[DATA SECTION]

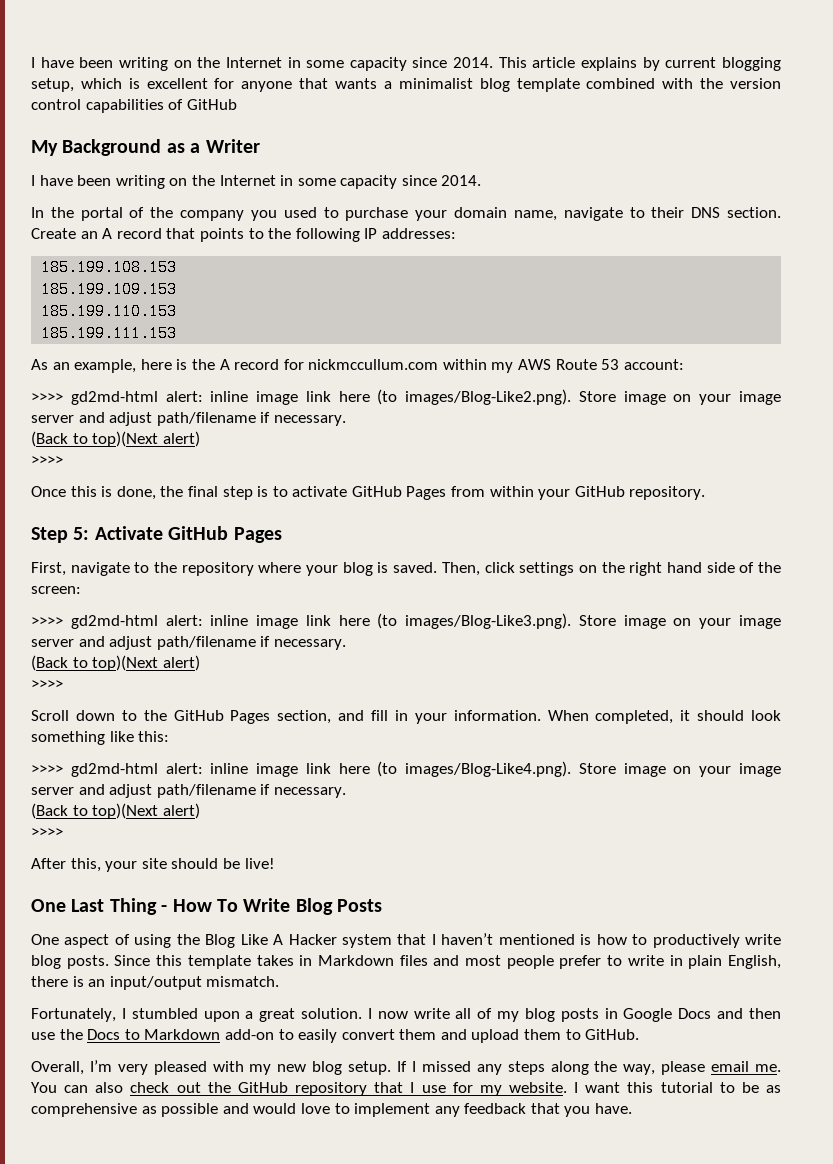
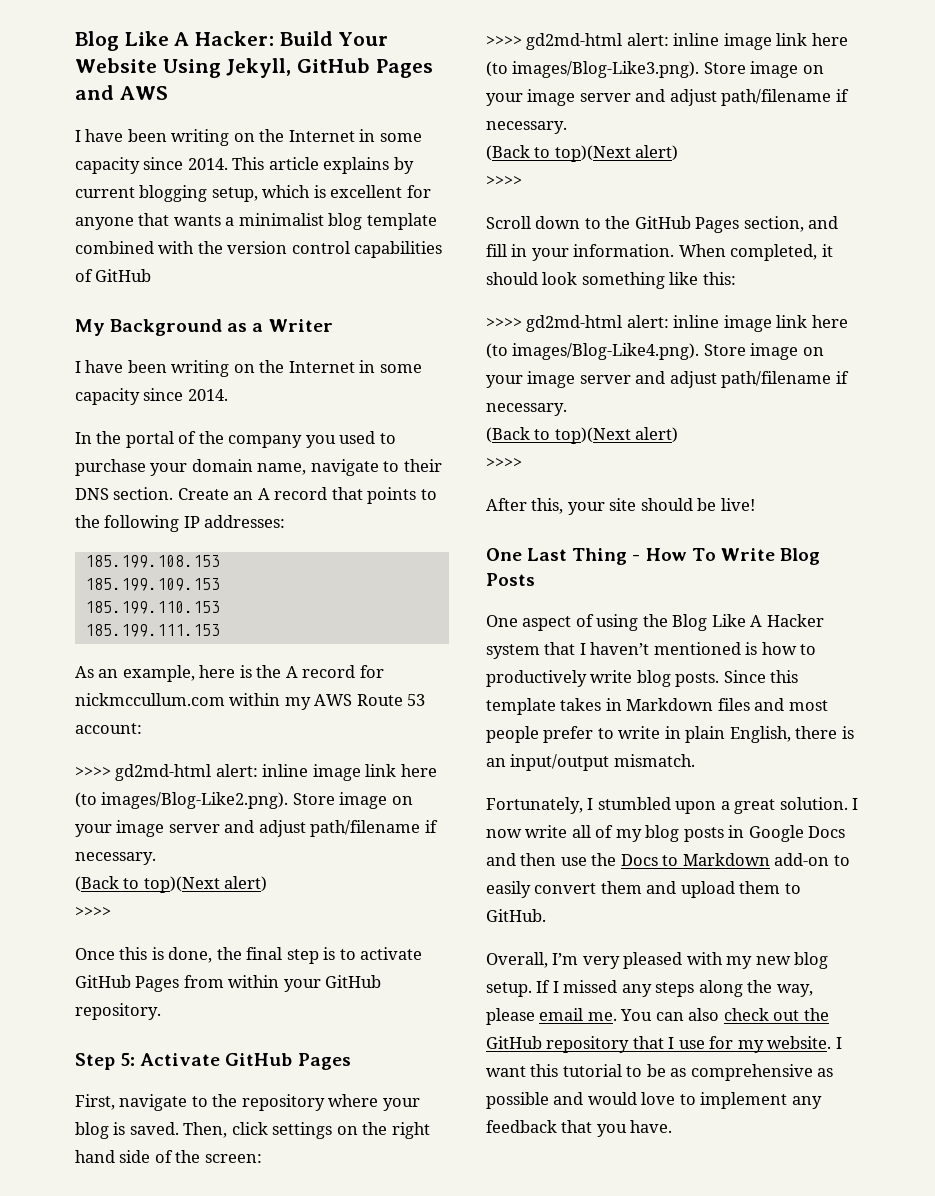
(31, 62) none -> [75,31,389,51] [75,58,433,78] [75,85,168,100] Blog Like A Hacker: Build Your Website Using Jekyll, GitHub Pages and AWS //

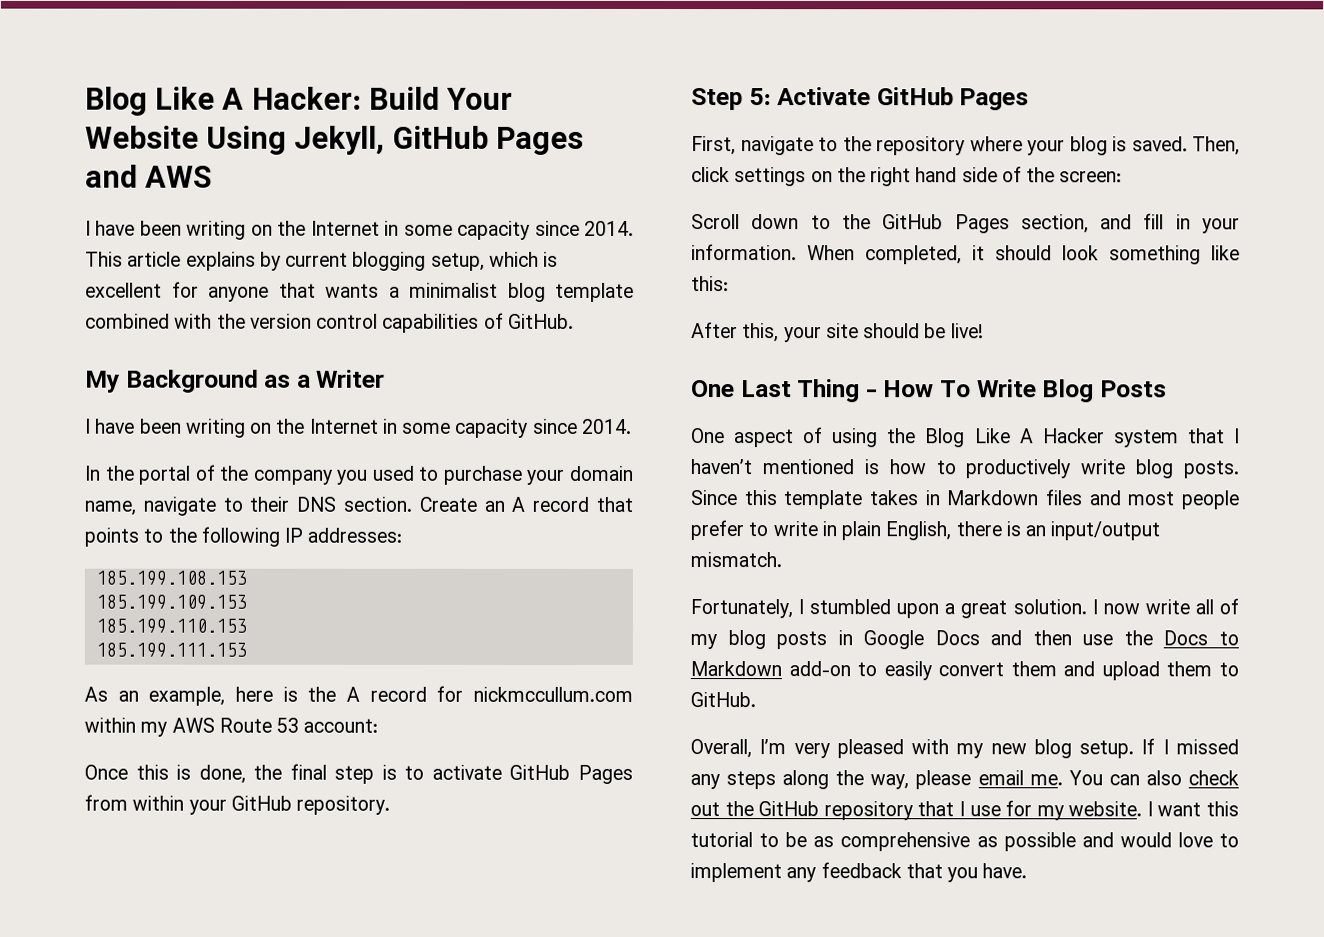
[95,269,152,282] GitHub -> [507,313,574,329] GitHub.
[75,764,437,781] [75,792,413,809] [75,820,438,837] [75,852,156,865] [75,876,268,893] [75,907,111,917] // >>>> gd2md-html alert: inline image link here (to images/Blog-Like2.png). Store image on your image server and adjust path/filename if necessary. // (Back to top)(Next alert) // >>>> -> (379, 725) none
[486,33,848,50] [486,61,824,78] [486,89,849,106] [486,121,567,134] [486,145,679,162] [486,176,522,186] // >>>> gd2md-html alert: inline image link here (to images/Blog-Like3.png). Store image on your image server and adjust path/filename if necessary. // (Back to top)(Next alert) // >>>> -> (1123, 177) none
[486,315,848,332] [486,343,824,360] [486,371,849,388] [486,403,567,416] [486,427,679,444] [486,458,522,468] // >>>> gd2md-html alert: inline image link here (to images/Blog-Like4.png). Store image on your image server and adjust path/filename if necessary. // (Back to top)(Next alert) // >>>> -> (729, 284) none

[/DATA SECTION]

WHAT TO DO. If a line in the records above contains the string "GitHub", copy that line out.

SOLUTION FOR THIS PROBLEM.
(31, 62) none -> [75,31,389,51] [75,58,433,78] [75,85,168,100] Blog Like A Hacker: Build Your Website Using Jekyll, GitHub Pages and AWS //
[95,269,152,282] GitHub -> [507,313,574,329] GitHub.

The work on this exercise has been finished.